In Missouri, a female snake in captivity has given birth without the assistance of a male snake. She did it last year, too. The snake, who lives alone and seems to have no name, is a yellow-bellied water snake.

I grew up in Missouri, and I don't know if I've ever seen a yellow-bellied water snake. Like most of my friends and neighbors, I killed every snake I saw, long before the snake and I got a chance to show each other our bellies. We operated on the theology that a snake couldn't poison you if it had been beaten into a wet spot on the grass. Living among rattlesnakes does not make you fond of taking chances.

Now, virgin birth among snakes? Caitlyn Jenner? Donald Trump's hair? Surely this is the End of Days.

Still, the world's been ending since it was born and will probably be ending for some time to come.

Science can explain everything. Caitlyn Jenner? A bustier and eye makeup. Donald Trump's hair? A comb and hair spray.

I'm no scientist but, if you'll pardon a country solution to a complex problem, I think the virgin snake birth is easier to explain than you might think. I have, as they say, been around.

My old buddy Renaldo had the same problem with his daughter Katie, who started looking suspiciously fleshy about the middle of last fall. Being possessed of certain Old Country ways, Renaldo watched Katie like your dog watches every forkful of steak you put in your mouth.

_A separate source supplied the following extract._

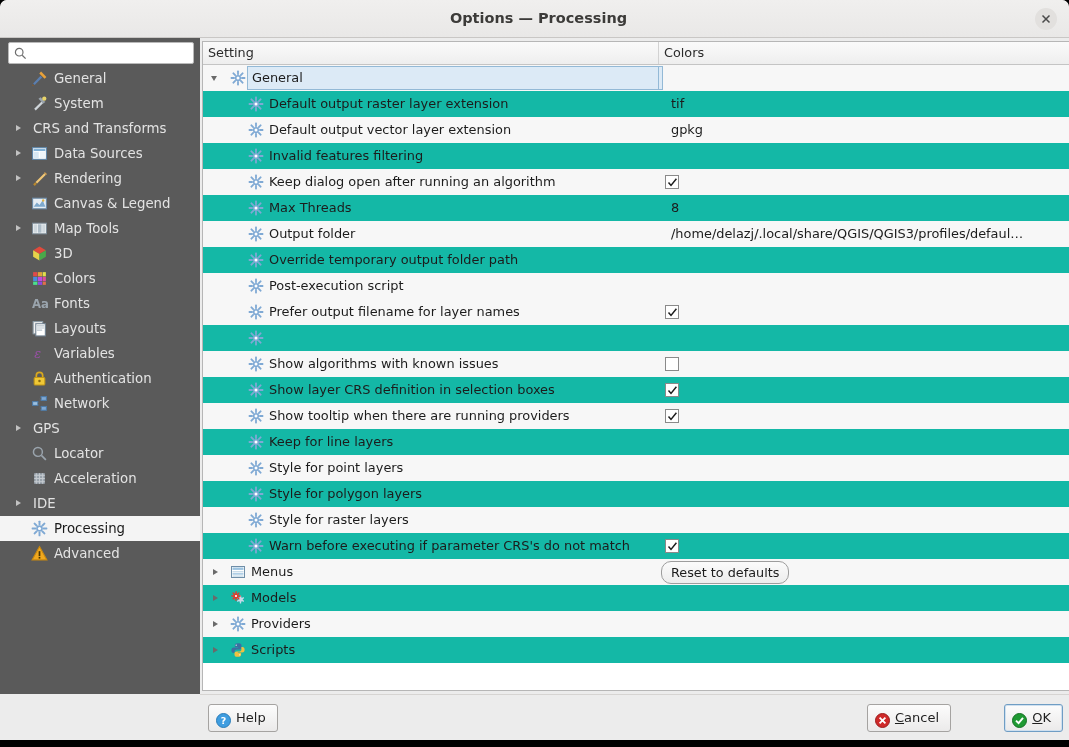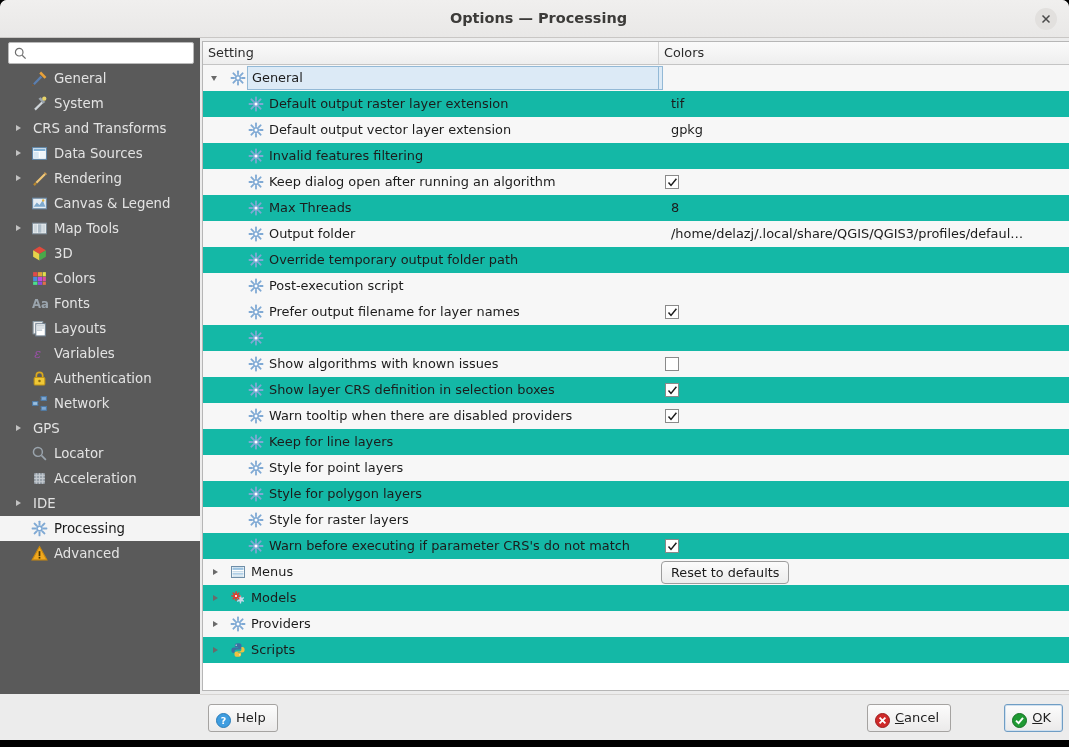"Warn tooltip when there are" span.rlabel { text: Warn tooltip when there are disabled -> Show tooltip when there are running }
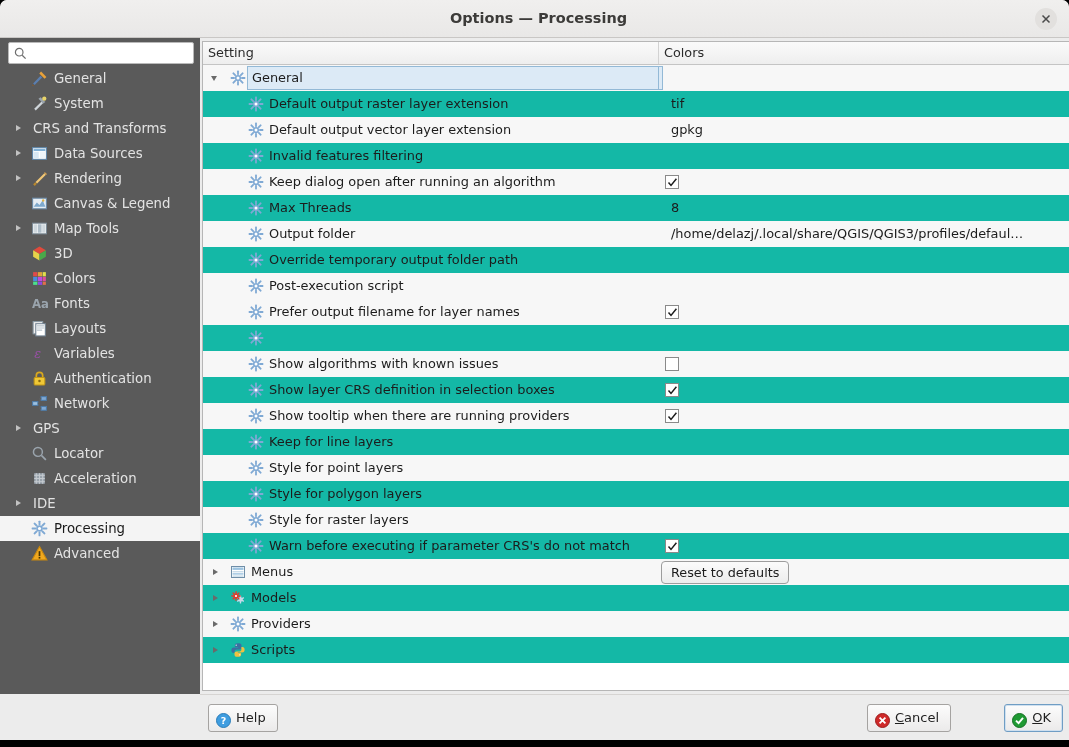"Reset to defaults" #reset-btn { border-radius: 4px -> 10px }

The kid was home-schooled, fed on pages from the Bible, accompanied by her mother even unto the mall. Yea, verily.

The questions were put to the sobbing teenager: How? When? Who? Renaldo thundered in two languages. Her mother wept in two languages. Her wrinkled old grandmother called the kid un-nice names in two languages.

Of course, the truth came out, as it will when thundering, weeping and un-nice names form an unholy trinity. The kid talked.

A boy who skateboarded on the sidewalk in front of their modest home. He gave her some talk; sweet words; the gift of a teddy bear in a Dallas Cowboys t-shirt. He was a handsome, thin-faced boy with a struggling goatee.

The thing itself, the act of darkness, occurred in their own bit-of-America backyard, by night, near the shed where Renaldo keeps his lawnmower. Katie went out her window to meet the struggling goatee and her sad fate. The act of sin did not take long.

There is a child now. Struggling goatee does not come around. The court rides him for child support he cannot pay.

The scientists say virgin birth has been known among snakes, but I believe that's what the snake has learned to tell thundering father snakes and inquisitive zookeepers. Somewhere, there is a male yellow-bellied water snake, probably whip-thin and weedy, who has a guilty secret and who has slithered into a zoo he should never have visited.

Love (or its quick counterfeit) always finds a way.